Let be $I_n = \int_0^{+\infty} \dfrac{\sin(nx^n)}{n x^{n + 1/2}} \textrm{d}x$ for $n \geq 1$.
I'd like to know the limit of $I_n$. Here's what I've done so far:
Let be $f_n : x \mapsto \dfrac{\sin(nx^n)}{nx^{n + 1/2}}$.
First, $f_n$ are measurable, we can also check that $I_n$ are finite.
We have: $\lvert f_n(x) \rvert \leq \dfrac{1}{n x^{3/2}}$.
Also, when $x \to 0$, $f_n(x) \sim \dfrac{1}{\sqrt{x}}$, and $\lim_{\varepsilon \to 0} \int_{\varepsilon}^1 x^{-1/2} \textrm{d}x = 2$.
Thus, $(I_n)_n$ are all finite.
Then, I tried to look for some domination in order to apply the Lebesgue domination theorem, but I'm not even sure I can compute the simple limit of $(f_n)_n$.
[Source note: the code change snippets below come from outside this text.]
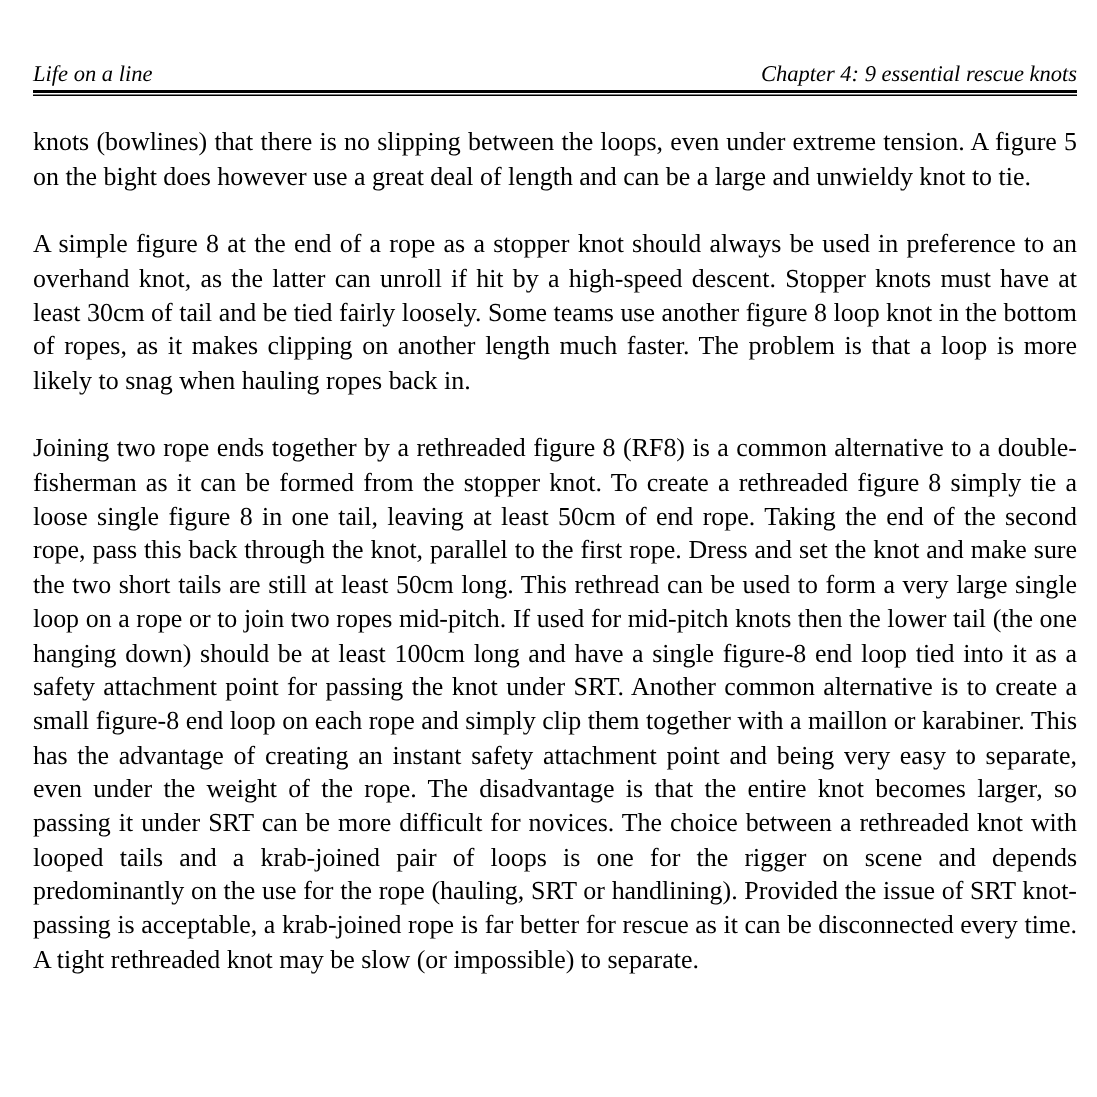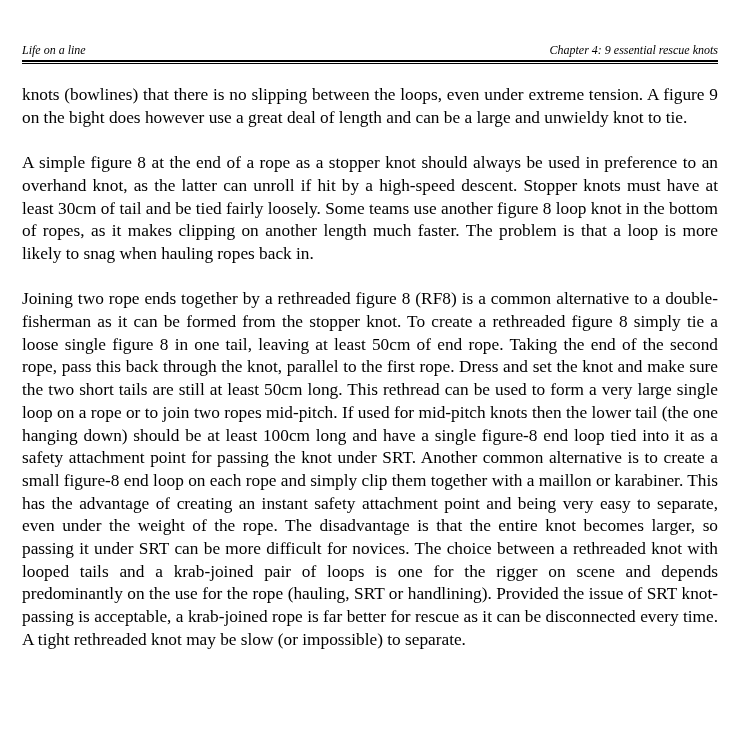--- a/index.html
+++ b/index.html
@@ -28,7 +28,7 @@
       width: 696px;
       height: 20px;
       font-style: italic;
-      font-size: 12px;
+      font-size: 15px;
       line-height: 20px;
     }
     .running-header .left {

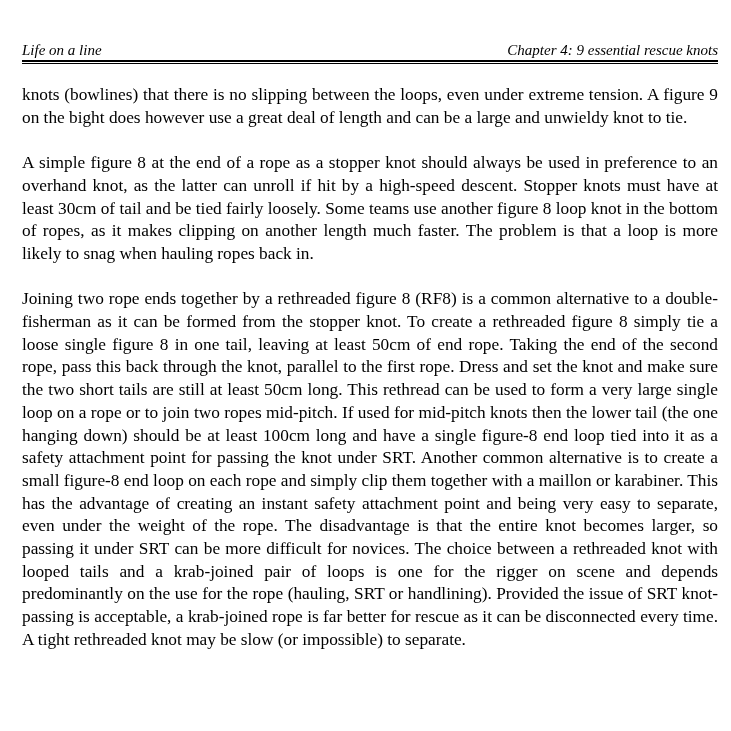--- a/index.html
+++ b/index.html
@@ -74,7 +74,7 @@
   <div class="header-rule"></div>
 
   <div class="body-text">
-    <p>knots (bowlines) that there is no slipping between the loops, even under extreme tension. A figure 9 on the bight does however use a great deal of length and can be a large and unwieldy knot to tie.</p>
+    <p>knots (bowlines) that there is no slipping between the loops, even under extreme tension. A figure 5 on the bight does however use a great deal of length and can be a large and unwieldy knot to tie.</p>
     <p>A simple figure 8 at the end of a rope as a stopper knot should always be used in preference to an overhand knot, as the latter can unroll if hit by a high-speed descent. Stopper knots must have at least 30cm of tail and be tied fairly loosely. Some teams use another figure 8 loop knot in the bottom of ropes, as it makes clipping on another length much faster. The problem is that a loop is more likely to snag when hauling ropes back in.</p>
     <p>Joining two rope ends together by a rethreaded figure 8 (RF8) is a common alternative to a double-fisherman as it can be formed from the stopper knot. To create a rethreaded figure 8 simply tie a loose single figure 8 in one tail, leaving at least 50cm of end rope. Taking the end of the second rope, pass this back through the knot, parallel to the first rope. Dress and set the knot and make sure the two short tails are still at least 50cm long. This rethread can be used to form a very large single loop on a rope or to join two ropes mid-pitch. If used for mid-pitch knots then the lower tail (the one hanging down) should be at least 100cm long and have a single figure-8 end loop tied into it as a safety attachment point for passing the knot under SRT. Another common alternative is to create a small figure-8 end loop on each rope and simply clip them together with a maillon or karabiner. This has the advantage of creating an instant safety attachment point and being very easy to separate, even under the weight of the rope. The disadvantage is that the entire knot becomes larger, so passing it under SRT can be more difficult for novices. The choice between a rethreaded knot with looped tails and a krab-joined pair of loops is one for the rigger on scene and depends predominantly on the use for the rope (hauling, SRT or handlining). Provided the issue of SRT knot-passing is acceptable, a krab-joined rope is far better for rescue as it can be disconnected every time. A tight rethreaded knot may be slow (or impossible) to separate.</p>
   </div>

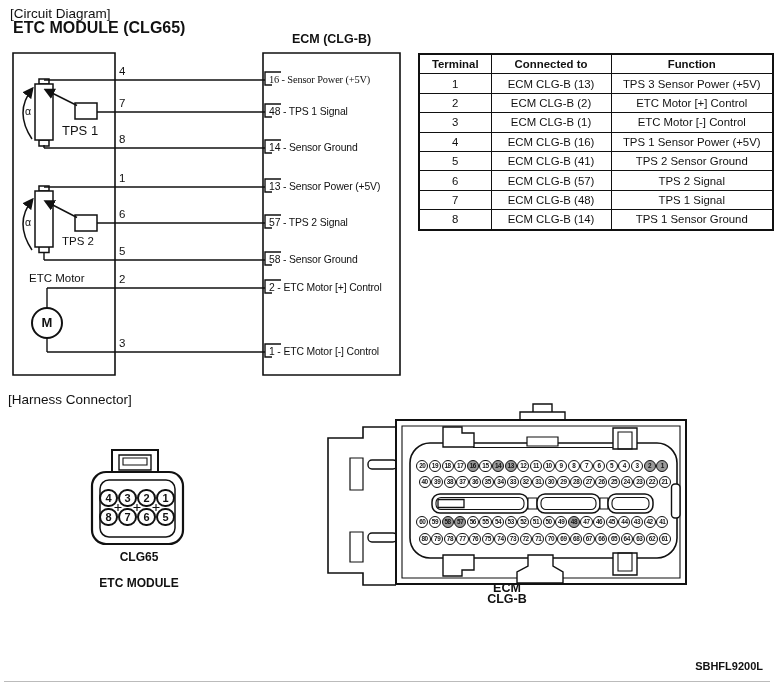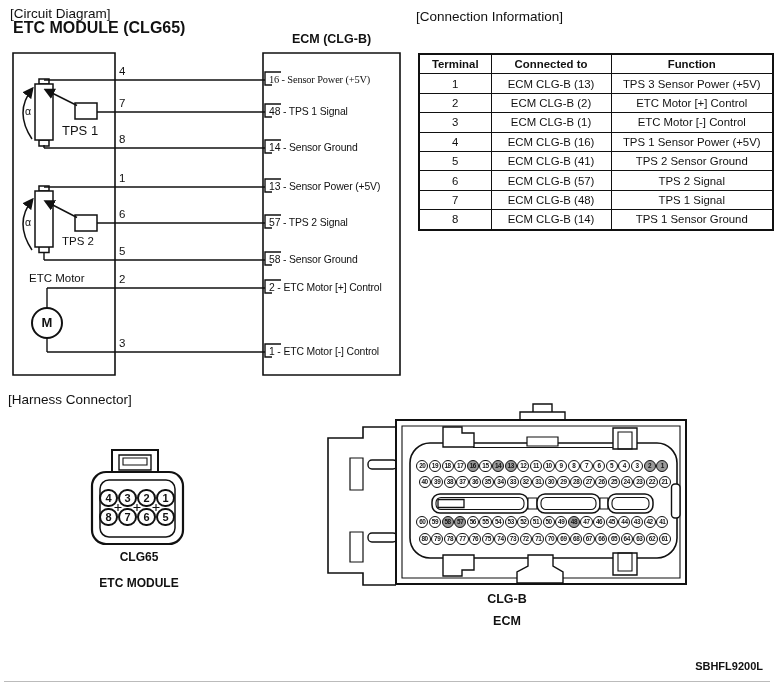--- a/index.html
+++ b/index.html
@@ -139,7 +139,6 @@
   </svg>
 
   <div class="lbl h" style="left:10px;top:7px">[Circuit Diagram]</div>
-  <div class="lbl h" style="left:416px;top:10px">[Connection Information]</div>
   <div class="lbl h" style="left:8px;top:393px">[Harness Connector]</div>
 
   <div class="lbl b" style="left:13px;top:19px;font-size:16px">ETC MODULE (CLG65)</div>

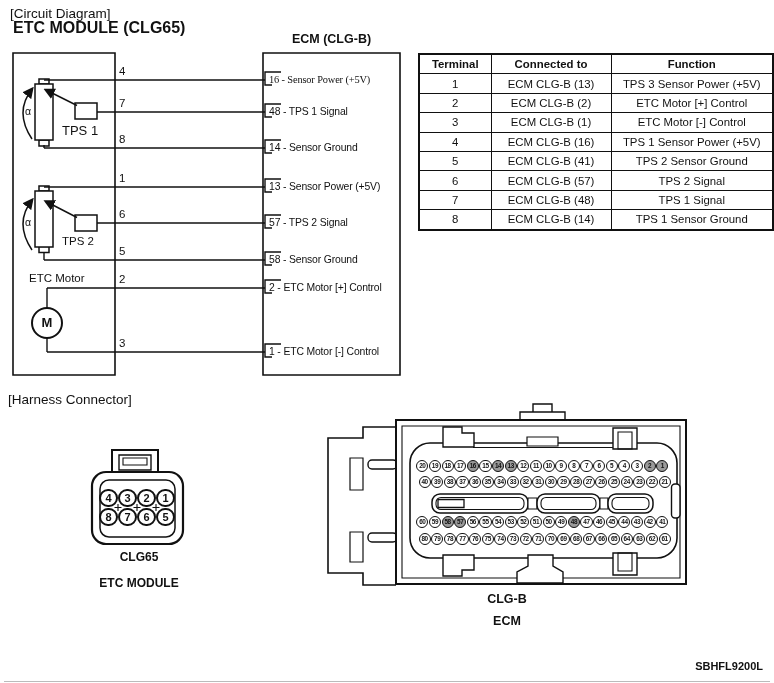--- a/index.html
+++ b/index.html
@@ -323,7 +323,7 @@
   <div class="lbl b ctr" style="left:79px;top:551px;width:120px;font-size:12px">CLG65</div>
   <div class="lbl b ctr" style="left:79px;top:577px;width:120px;font-size:12px">ETC MODULE</div>
   <div class="lbl b ctr" style="left:447px;top:593px;width:120px;font-size:12.5px">CLG-B</div>
-  <div class="lbl b ctr" style="left:447px;top:615px;width:120px;font-size:12.5px">ECM</div>
+  <div class="lbl b ctr" style="left:447px;top:582px;width:120px;font-size:12.5px">ECM</div>
 
   <div class="lbl b" style="right:11px;top:660px;font-size:11px">SBHFL9200L</div>
 </div>

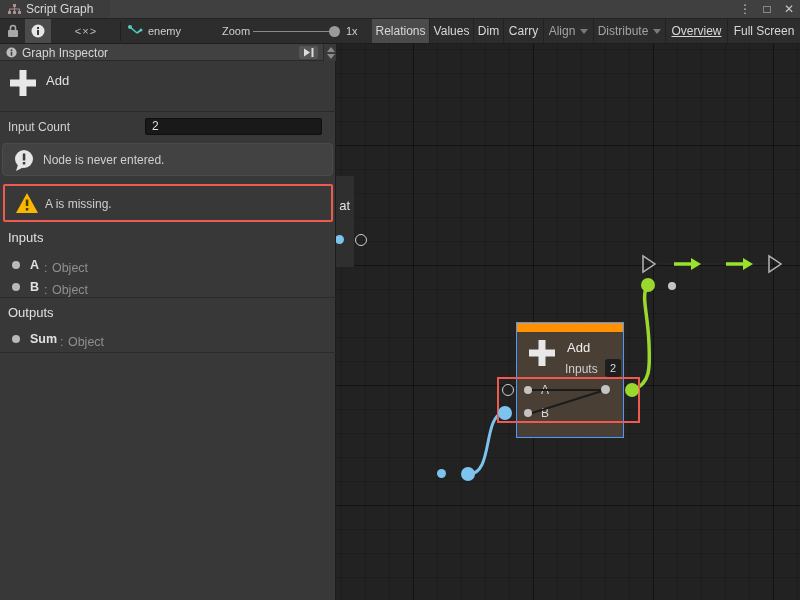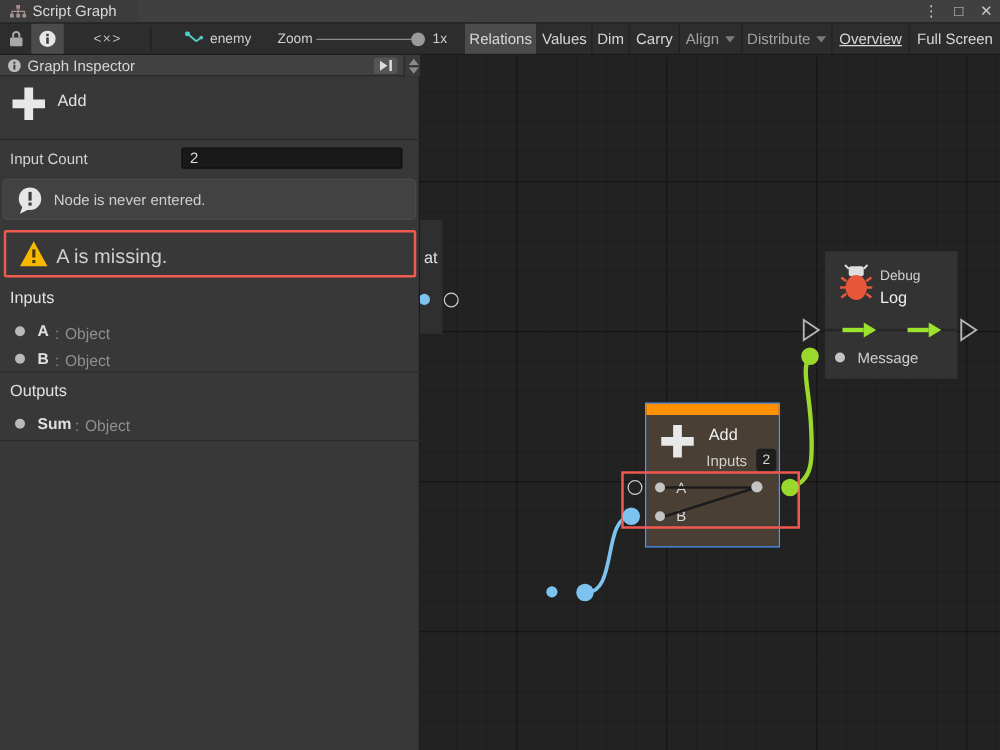--- a/index.html
+++ b/index.html
@@ -163,7 +163,7 @@
     </div>
     <div class="tb-sep" style="left:120px;"></div>
 
-    <div class="tb-abs" style="left:148px; gap:5px;">
+    <div class="tb-abs" style="left:128px; gap:5px;">
       <span>
         <svg width="15" height="12" viewBox="0 0 15 12">
           <path d="M2 2 L9 8 M9 8 L13 5" stroke="#4ecdc4" stroke-width="1.6" fill="none"></path>

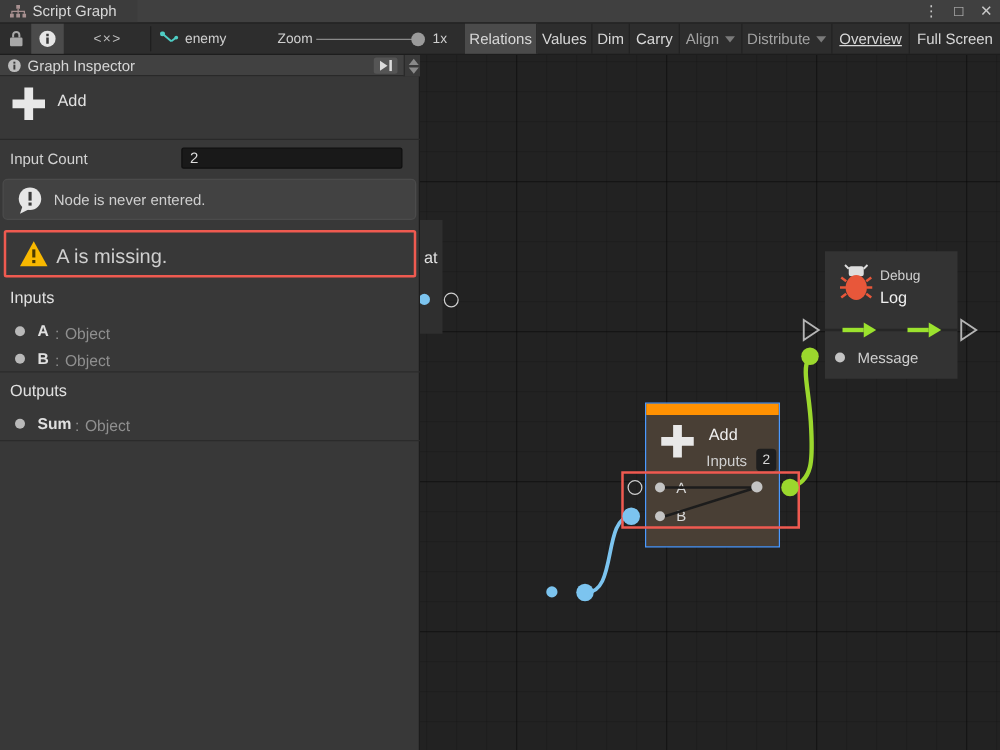--- a/index.html
+++ b/index.html
@@ -62,7 +62,7 @@
   .info-text { position:absolute; left:40px; top:9px; font-size:12px; color:#cfcfcf; }
   .warn-box { position:absolute; left:3px; top:140px; width:330px; height:38px;
               border:2px solid #ef5a50; border-radius:2px; }
-  .warn-text { position:absolute; left:40px; top:11px; font-size:16px; color:#cfcfcf; }
+  .warn-text { position:absolute; left:40px; top:11px; font-size:12px; color:#cfcfcf; }
   .sec-header { position:absolute; left:8px; font-size:13px; color:#e0e0e0; }
   .port-row { position:absolute; left:0; width:336px; height:16px; }
   .row-dot { position:absolute; left:12px; top:4px; width:8px; height:8px; border-radius:50%; background:#b9b9b9; }

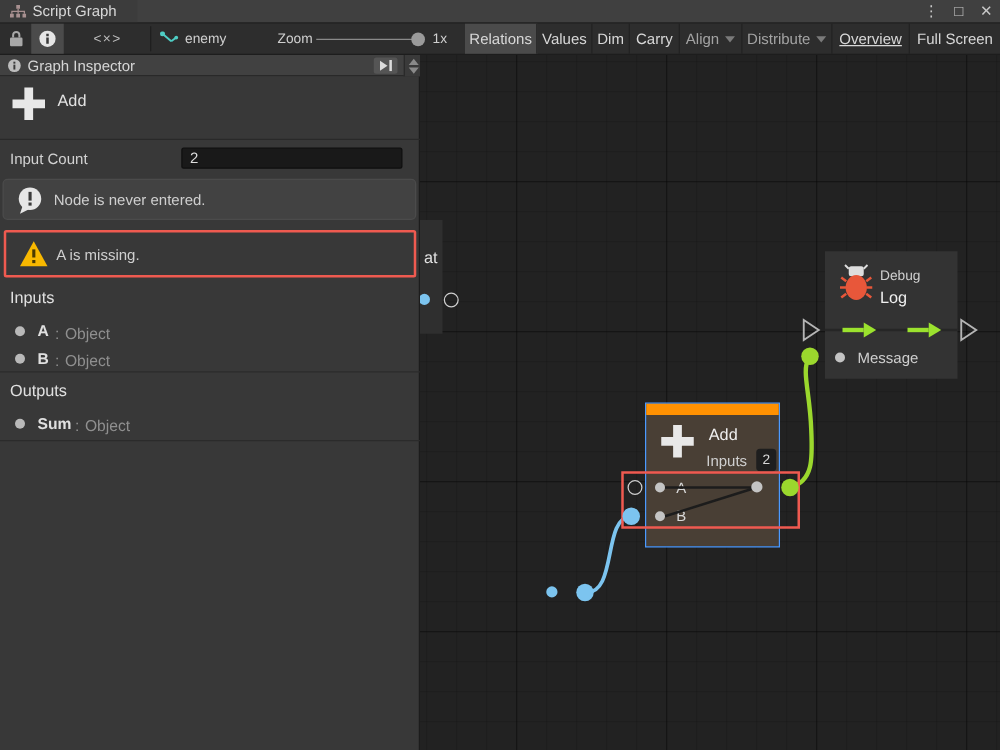--- a/index.html
+++ b/index.html
@@ -344,19 +344,6 @@
         <span class="add-portlabel" style="left:24px; top:83px;">B</span>
       </div>
 
-      <div class="node node-debug">
-        <span style="position:absolute; left:12px; top:10px;">
-          <svg width="26" height="32" viewBox="0 0 26 32">
-            <path d="M7 4 L4 1 M19 4 L22 1" stroke="#dedede" stroke-width="1.5"></path>
-            <rect x="7" y="2" width="12" height="8" rx="2" fill="#dedede"></rect>
-            <path d="M5 14 L1 11 M5 19 L0 19 M5 24 L1 27 M21 14 L25 11 M21 19 L26 19 M21 24 L25 27" stroke="#e8573a" stroke-width="2"></path>
-            <ellipse cx="13" cy="19" rx="8.5" ry="10" fill="#e8573a"></ellipse>
-          </svg>
-        </span>
-        <span class="dbg-cat">Debug</span>
-        <span class="dbg-title">Log</span>
-        <span class="dbg-msg">Message</span>
-      </div>
 
       <div class="err-rect"></div>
I also tried to go continuous by introducing $J : (x, y) \mapsto \dfrac{\sin(y x^y)}{y x^{y + 1/2}}$, but I'm unsure it'll be useful.
Denote $f_n$ the integrand.
Then $$|f_n(x)| \leq\frac{1}{\sqrt{x}}1_{(0,1)}+\frac{1}{x^{1+\frac{1}{2}}}1_{[1,+\infty)} \in L^1(0,+\infty)$$
1.In $(0,1)$ we have that $f_n \to^{n \to +\infty} \frac{1}{\sqrt{x}}$ since $nx^n \to 0$ if $x \in (0,1)$ and $\frac{\sin{y}}{y} \to^{y \to 0}1$
2.If $x>1$ then $nx^{n+\frac{1}{2}} \to^{n \to +\infty} +\infty$ thus $f_n(x) \to^{n \to +\infty}0$
Now use the Dominated convergence theorem.